▶ [Task requirements]
Leave out the images and repeat every entry below exactly.

▶ [Provided records]
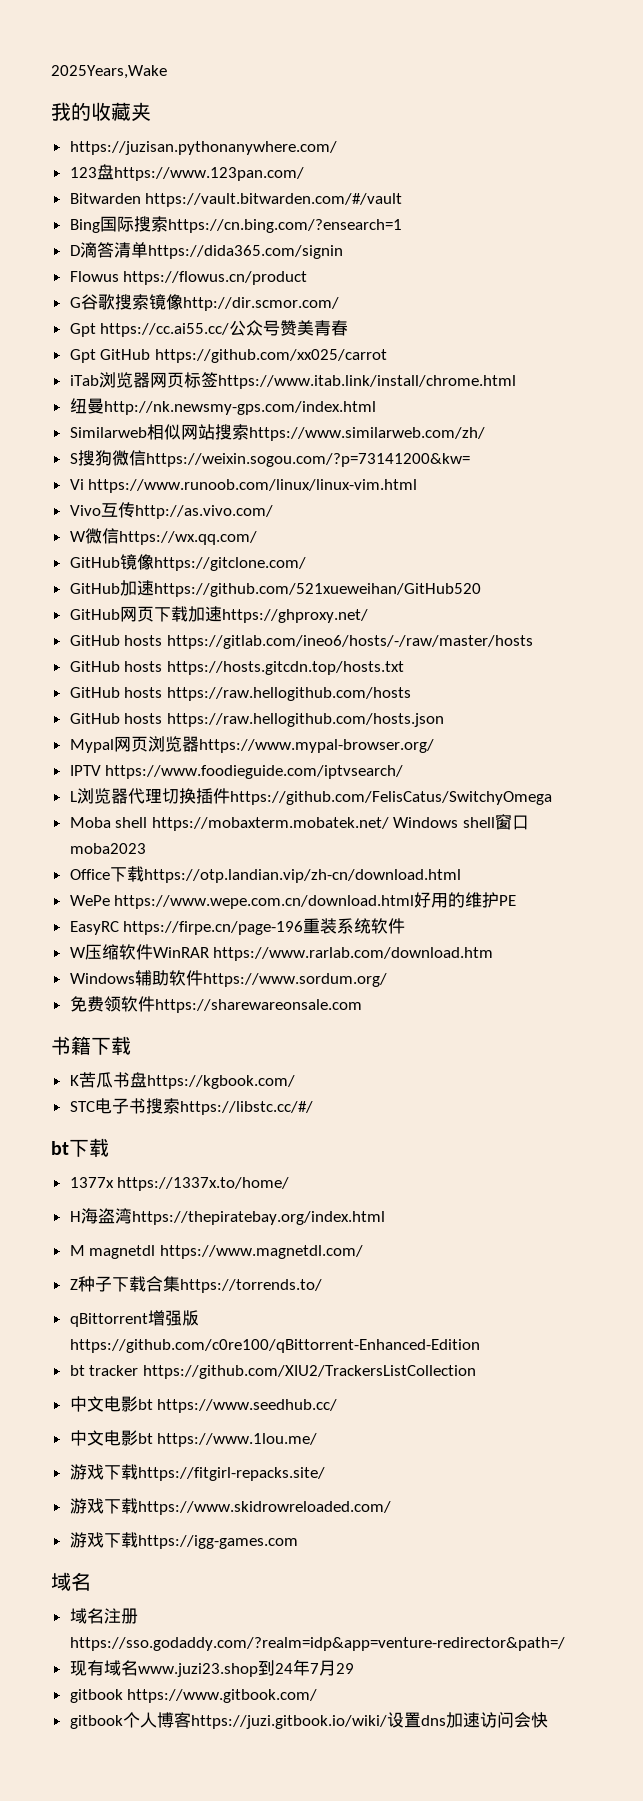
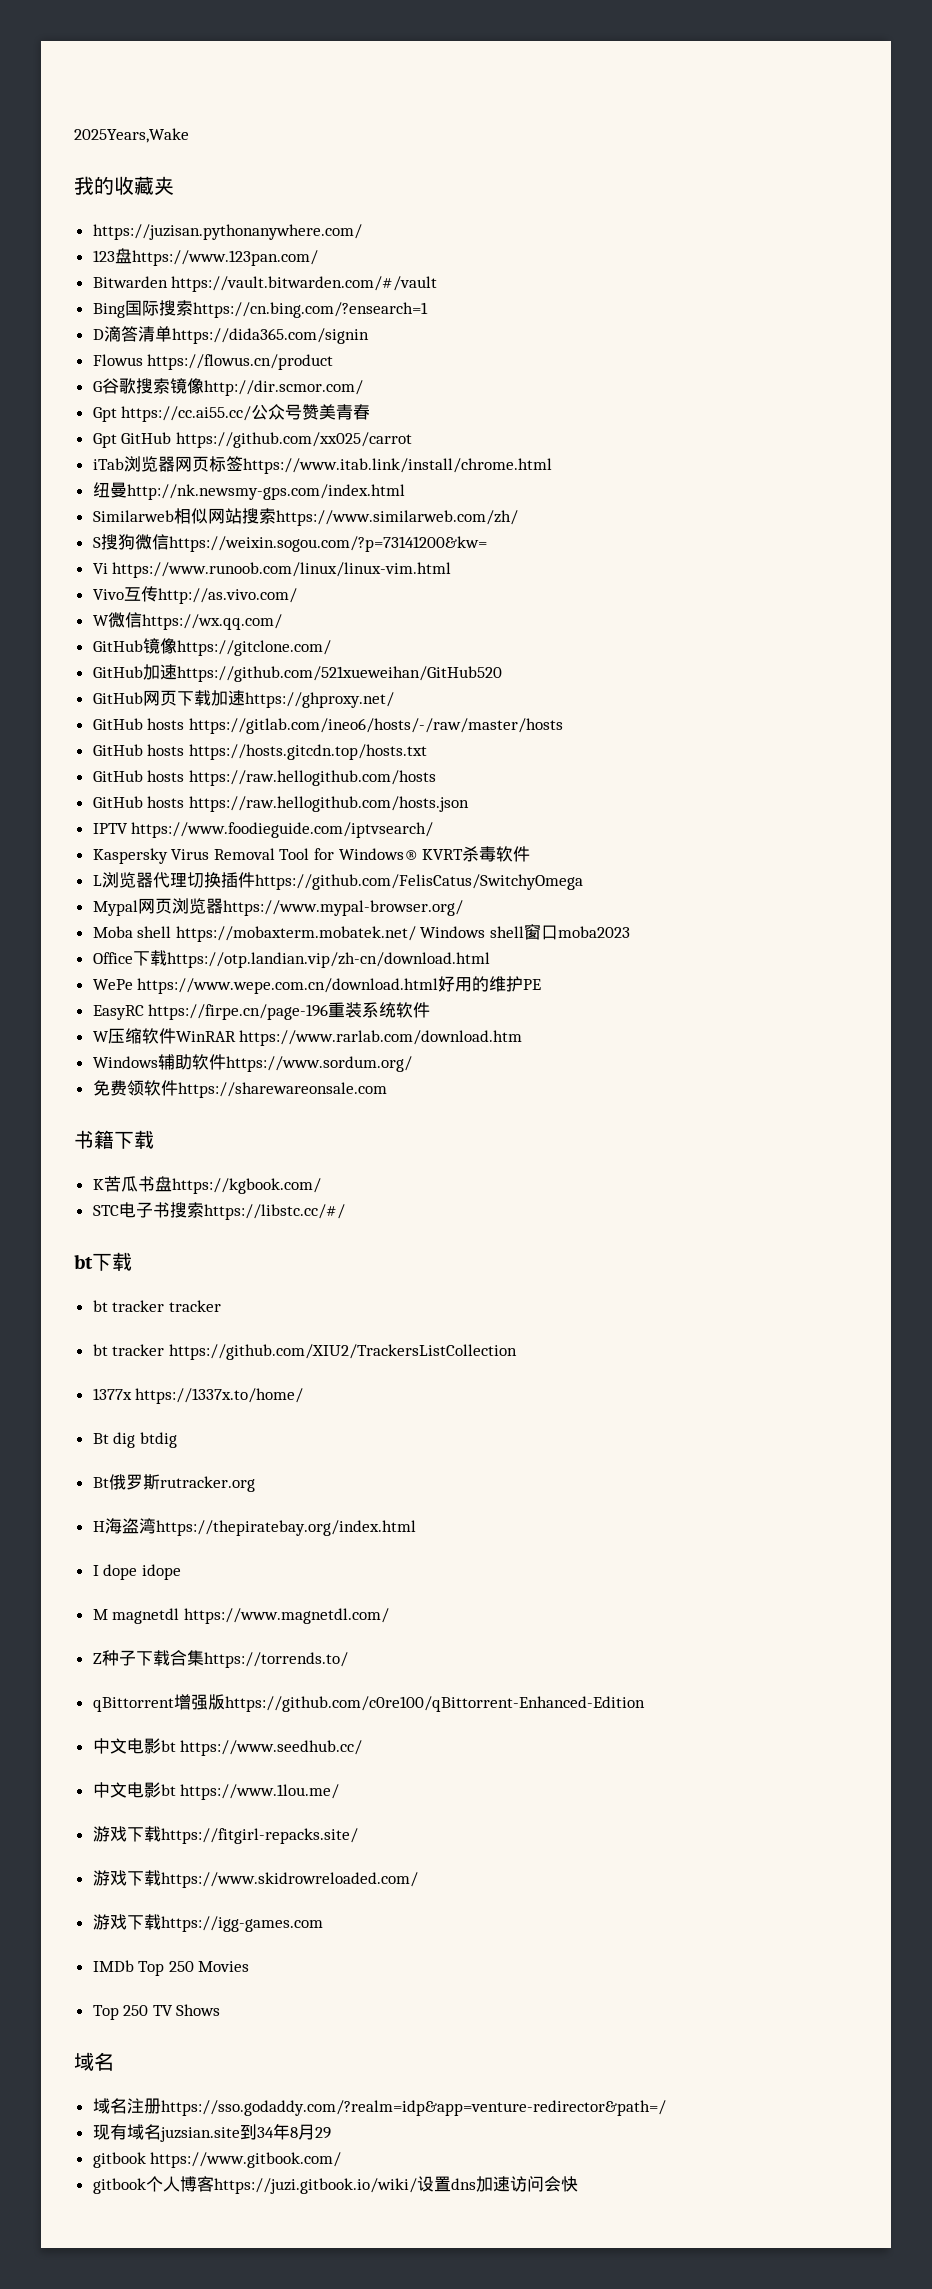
- Mypal网页浏览器https://www.mypal-browser.org/
  IPTV https://www.foodieguide.com/iptvsearch/
+ Kaspersky Virus Removal Tool for Windows® KVRT杀毒软件
+ Mypal网页浏览器https://www.mypal-browser.org/
+ bt tracker tracker
+ bt tracker https://github.com/XIU2/TrackersListCollection
  1377x https://1337x.to/home/
+ Bt dig btdig
+ Bt俄罗斯rutracker.org
+ I dope idope
- bt tracker https://github.com/XIU2/TrackersListCollection
+ IMDb Top 250 Movies
+ Top 250 TV Shows
- 现有域名www.juzi23.shop到24年7月29
+ 现有域名juzsian.site到34年8月29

▶ [Your response]
- Mypal网页浏览器https://www.mypal-browser.org/
  IPTV https://www.foodieguide.com/iptvsearch/
+ Kaspersky Virus Removal Tool for Windows® KVRT杀毒软件
+ Mypal网页浏览器https://www.mypal-browser.org/
+ bt tracker tracker
+ bt tracker https://github.com/XIU2/TrackersListCollection
  1377x https://1337x.to/home/
+ Bt dig btdig
+ Bt俄罗斯rutracker.org
+ I dope idope
- bt tracker https://github.com/XIU2/TrackersListCollection
+ IMDb Top 250 Movies
+ Top 250 TV Shows
- 现有域名www.juzi23.shop到24年7月29
+ 现有域名juzsian.site到34年8月29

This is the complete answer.